▸ REQUIRED ACTION
Please copy out the entries below exactly, beginning with the line that contains "border-radius: 12px ->" and ending with the line that contains "background: #701a75 ->", and include nothing outside that span.

▸ EXERCISE DATA
*** Block opens ***

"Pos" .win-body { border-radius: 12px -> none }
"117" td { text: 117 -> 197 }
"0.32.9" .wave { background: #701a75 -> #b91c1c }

*** Block closes ***
*** Block opens ***

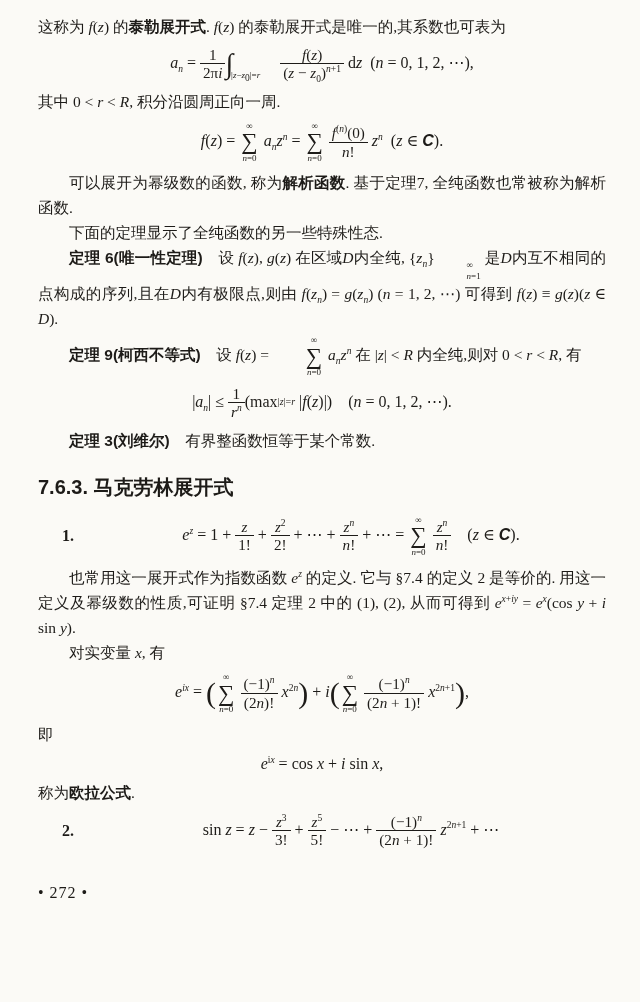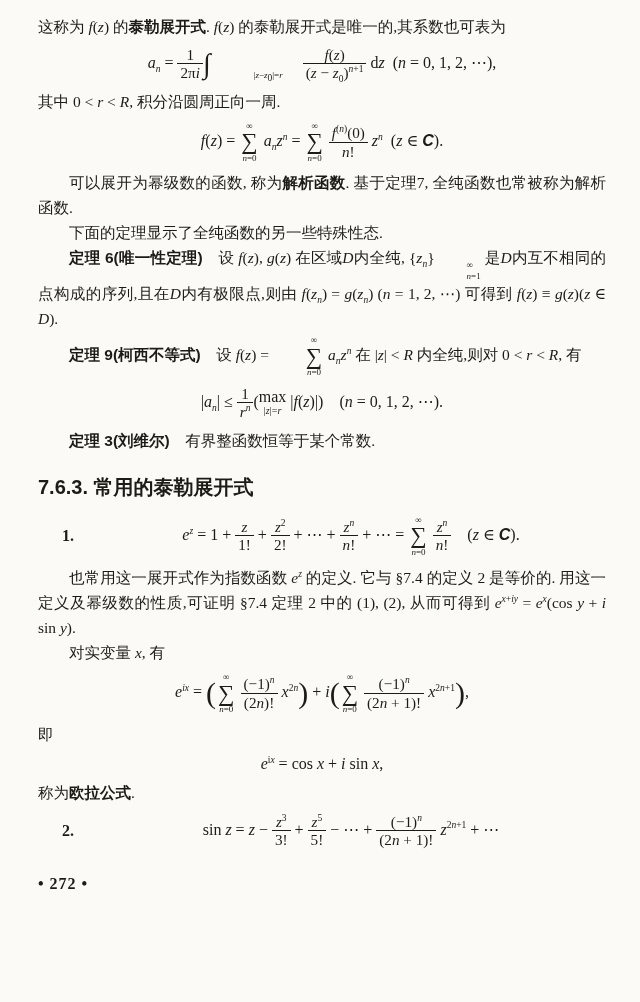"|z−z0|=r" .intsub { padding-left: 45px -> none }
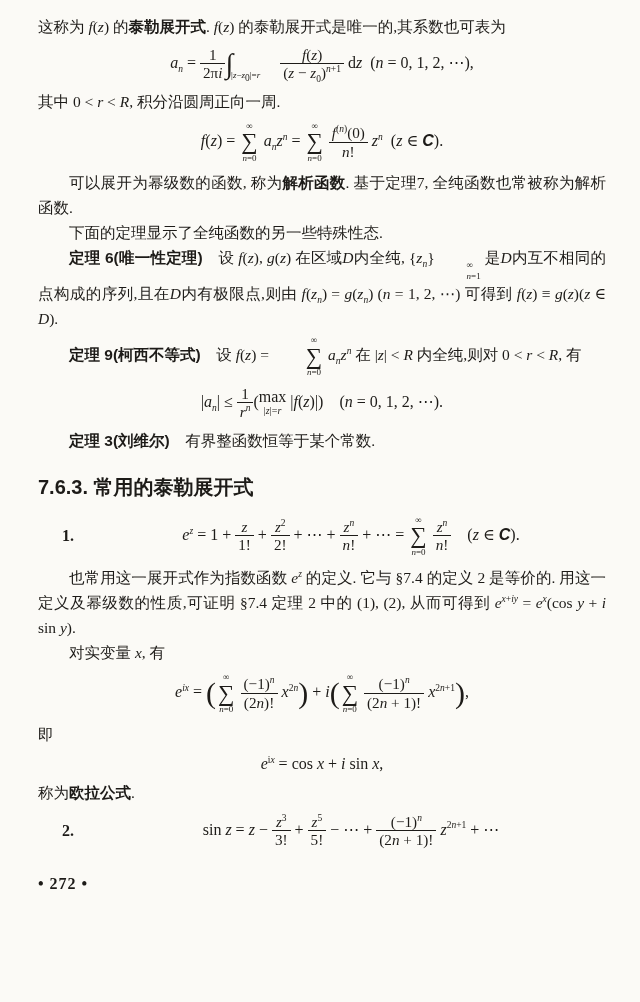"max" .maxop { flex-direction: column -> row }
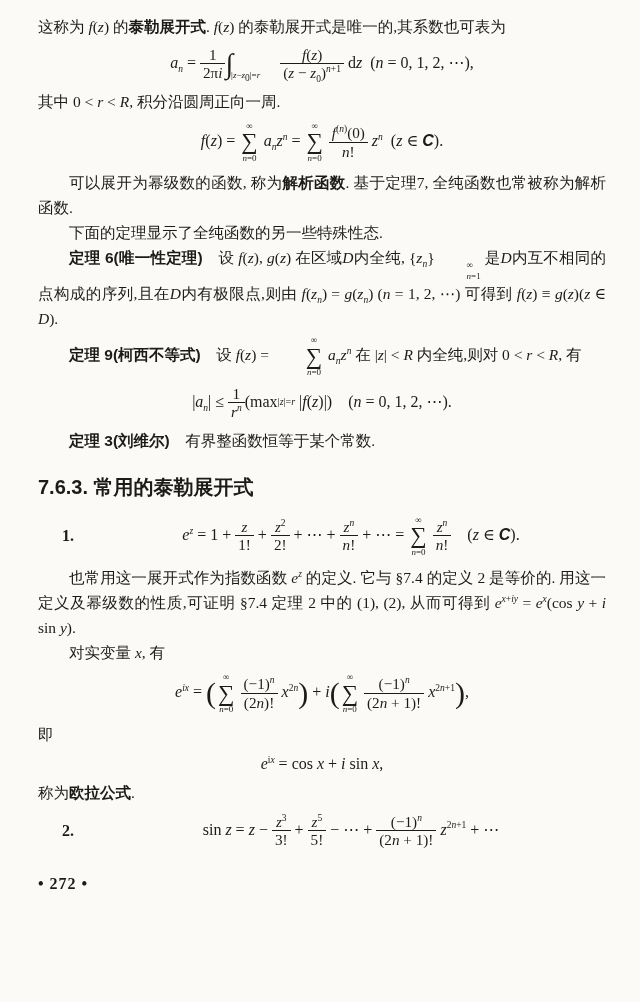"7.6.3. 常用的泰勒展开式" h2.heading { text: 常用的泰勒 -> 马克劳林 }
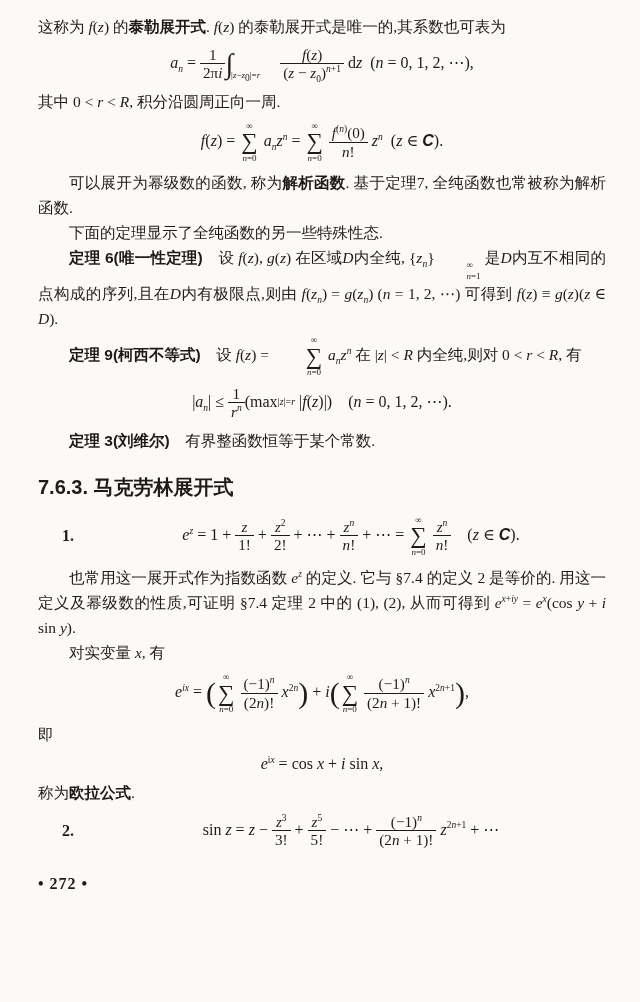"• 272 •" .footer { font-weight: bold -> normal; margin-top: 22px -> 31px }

*** Block closes ***

▸ FINISHED TASK
"Pos" .win-body { border-radius: 12px -> none }
"117" td { text: 117 -> 197 }
"0.32.9" .wave { background: #701a75 -> #b91c1c }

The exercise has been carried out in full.